In my post about blog envy, I mentioned the fact that there seem to be many flourishing Catholic mommy blogs out there, but there doesn’t seem to be room for Catholic single ladies to write blogs. Over the past few years, I’ve noticed that the majority of Catholic blogs written by women are written by married women with children. These women are largely stay-at-home moms who homeschool. That’s an admirable life choice, and I respect them for that.
But it’s also a world into which I don’t fit. I read the posts that they write, and I feel disconnected. These are what I call “mommy blogs.” They tend to focus on the issues specifically related to marriage and family life and less so on the issues that face all Catholic women regardless of marital status. They’re not blogs for all Catholic women, and that is entirely fine-unless they bill themselves as blogs for all Catholic women. I recognize that these women need a community of support and encouragement. It is good that they have one another. I think it’s awesome that the internet enables them to interact with and support one another regardless of geography. I wouldn’t expect them to try to reach out to single women specifically; that wouldn’t make sense given the nature of their blogs. I don’t expect them to want to connect with me via their blogs. I’m not their intended audience.
However, at times, certain topics on their blogs serve as a reminder to me that in many places within the Church, single women are still treated like second-class adults or less than full-fledged adults. It can make me feel like the issues that I face are less important than the issues that they face and therefore I am less valuable to them and to the Church. I don’t think that it’s something that married women do intentionally. I don’t think that they sit around at playgroups or on the nights-out together that I hope they have and plot to look down on single women. But there are many times when I feel left out or looked down upon. Their blog posts, even those that aren’t explicitly about motherhood, oftentimes aren’t geared toward my current place in life. And at times the way that they write or the topics about which they write can make me feel as though a life such as mine (single, working, grad student) is not as important for the Kingdom of God as their lives are.
I am well aware that my life is in a different place than theirs. I’m not married nor do I have children. I don’t know when or if I’ll ever get married. Right now, I’m choosing to focus on my professional and academic worlds. In September, I’m going to start 15-16 months of working full-time and going to school full-time. It’s going to kick my butt, and I’m going to have to make sacrifices in some areas of my life for the benefit of other areas. My career needs to be my priority right now.

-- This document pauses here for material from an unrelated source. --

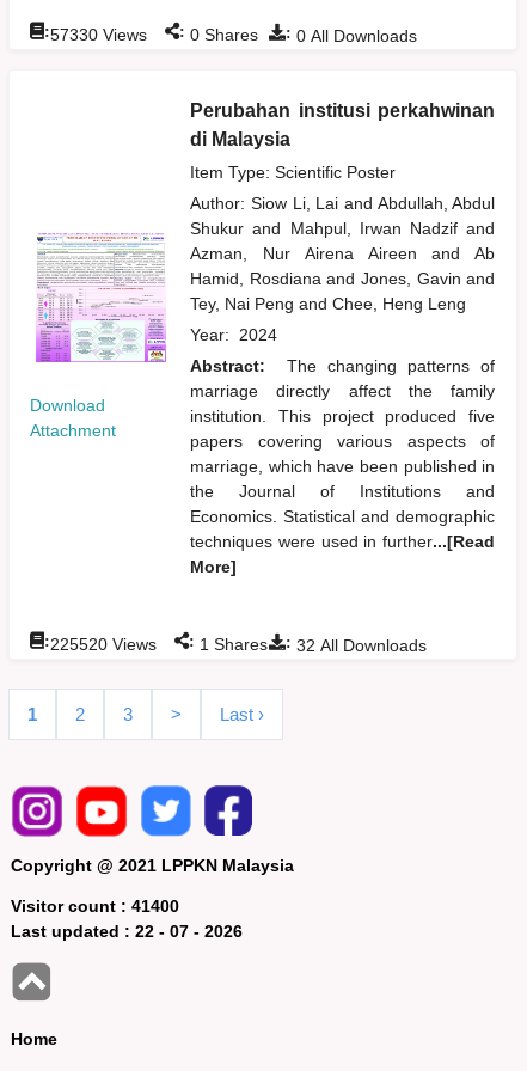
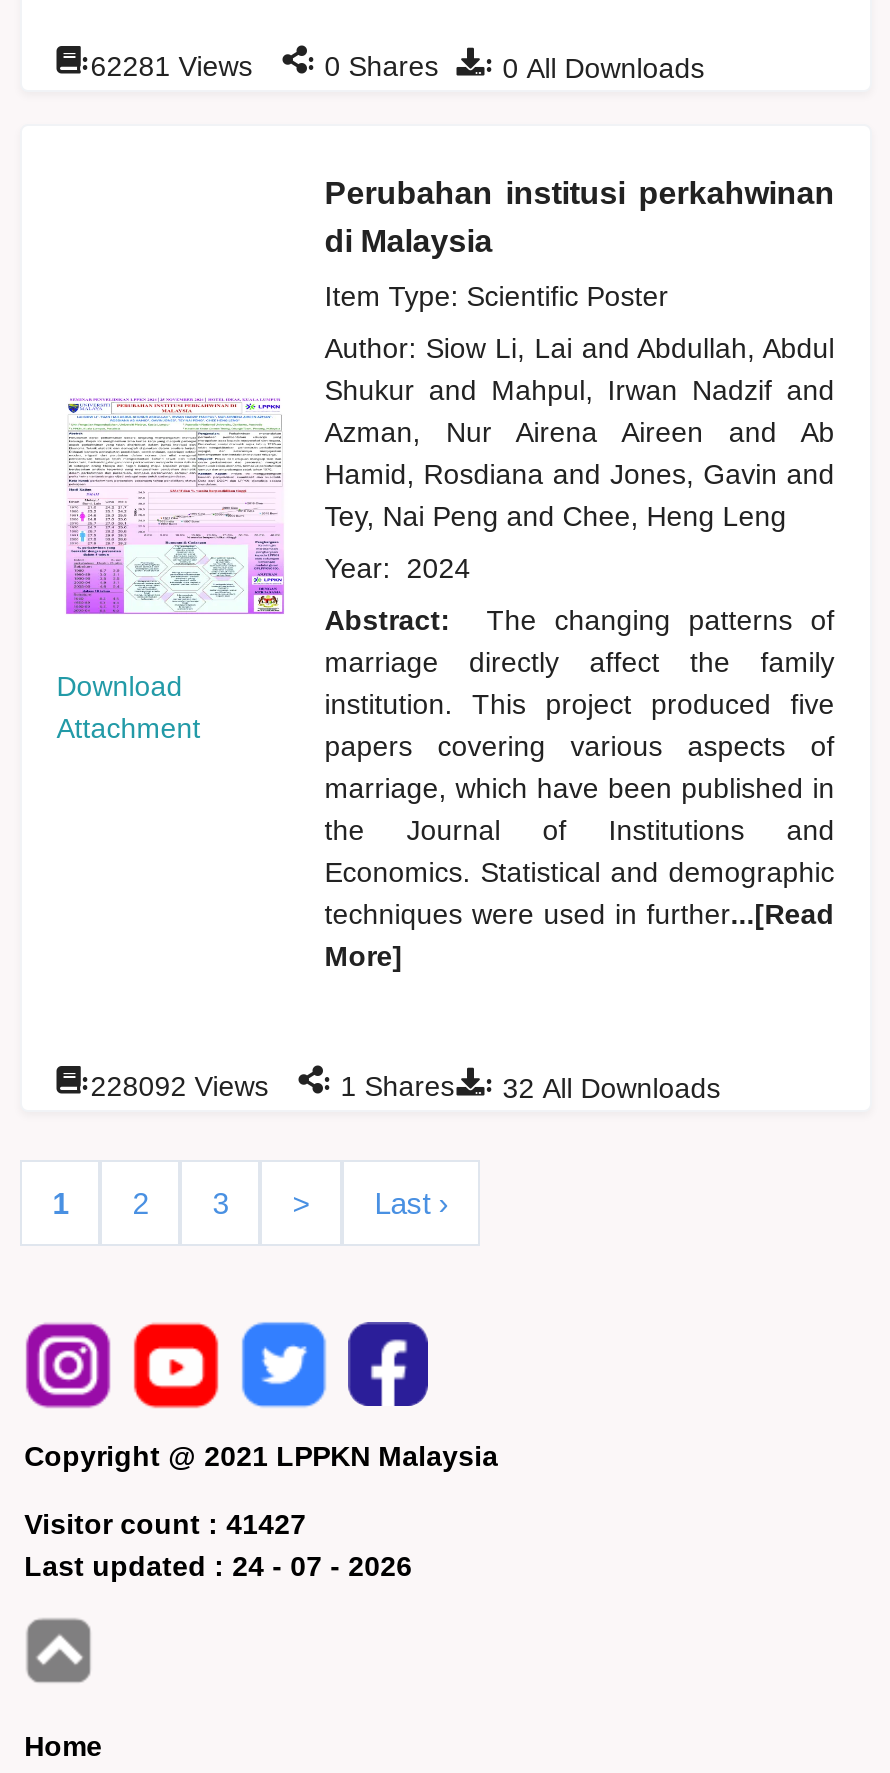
[44,22,417,45] :57330 Views : 0 Shares : 0 All Downloads -> [80,46,704,84] :62281 Views : 0 Shares : 0 All Downloads
[44,632,427,655] :225520 Views : 1 Shares : 32 All Downloads -> [80,1066,720,1104] :228092 Views : 1 Shares : 32 All Downloads
[11,896,179,915] Visitor count : 41400 -> [24,1508,306,1540] Visitor count : 41427
[11,921,243,940] Last updated : 22 - 07 - 2026 -> [24,1550,412,1582] Last updated : 24 - 07 - 2026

Marriage and whatnot can come later. (There is an exception to this, and I’ll explain it at another point.) I believe that God has called me to this particular career, and I need to spend this season of my life focusing on that area.
And as odd as that might sound, I think that’s what I have to offer the mommy bloggers. I offer a different perspective on life. I believe in the same things that they do, but I work in the secular world. I daily meet people who don’t operate from my worldview, and I work with and alongside them. I don’t have the privilege of being surrounded in my professional life by Christians who love and support me, who agree with my goals and plans.
The mommy bloggers can talk about serving God in the context of their families, and I can talk about serving God in the context of my job. We all have the same goal-to build the Kingdom of God; we’re just going about it in different ways. My way isn’t less important than theirs, and theirs isn’t less important than mine. While the mommy bloggers can talk about building the Kingdom of God in their family lives, I can talk about building the Kingdom by working outside the home and engaging primarily with non-Christians.
And this brings me to my dream and the title of my post. I want a place at the table of female Catholic bloggers. I want to write and exist in a blogosphere where Catholic women both married and unmarried, those who work at home and those who work outside the home can sit down together and discuss our common ground. I think that we have much to offer one another. I think that I can learn from these women, and I’d like to hope that they could learn from me. I’d like to ask them questions about being married, and I don’t know what they could ask me. They could ask me about knitting or tea or books. They could ask me about grad school. They could ask me what it’s like to work with kiddos from all over the world. (By the way, it’s super awesome.) The point is this: I’d like to see a place at the table of female Catholic bloggers for single women.
I don’t want the mommy bloggers to change the topic or tone of their blogs; I believe that there is real value to their writing. But I want to create a conversation between their blogs and blogs like mine. I want to have the opportunity to talk with them about the different ways of Kingdom-building. I would really love it if every now and then those mommy bloggers who really do want to write for all Catholic women tried to find out how to best relate to their single readers. (Hint: Writing a post about what kind of man I should marry doesn’t help me. A post about seeking the Lord in all circumstances would however be awesome.) I want to see a community created and friendships built. I want to be treated as an equal, as a friend, and as a sister.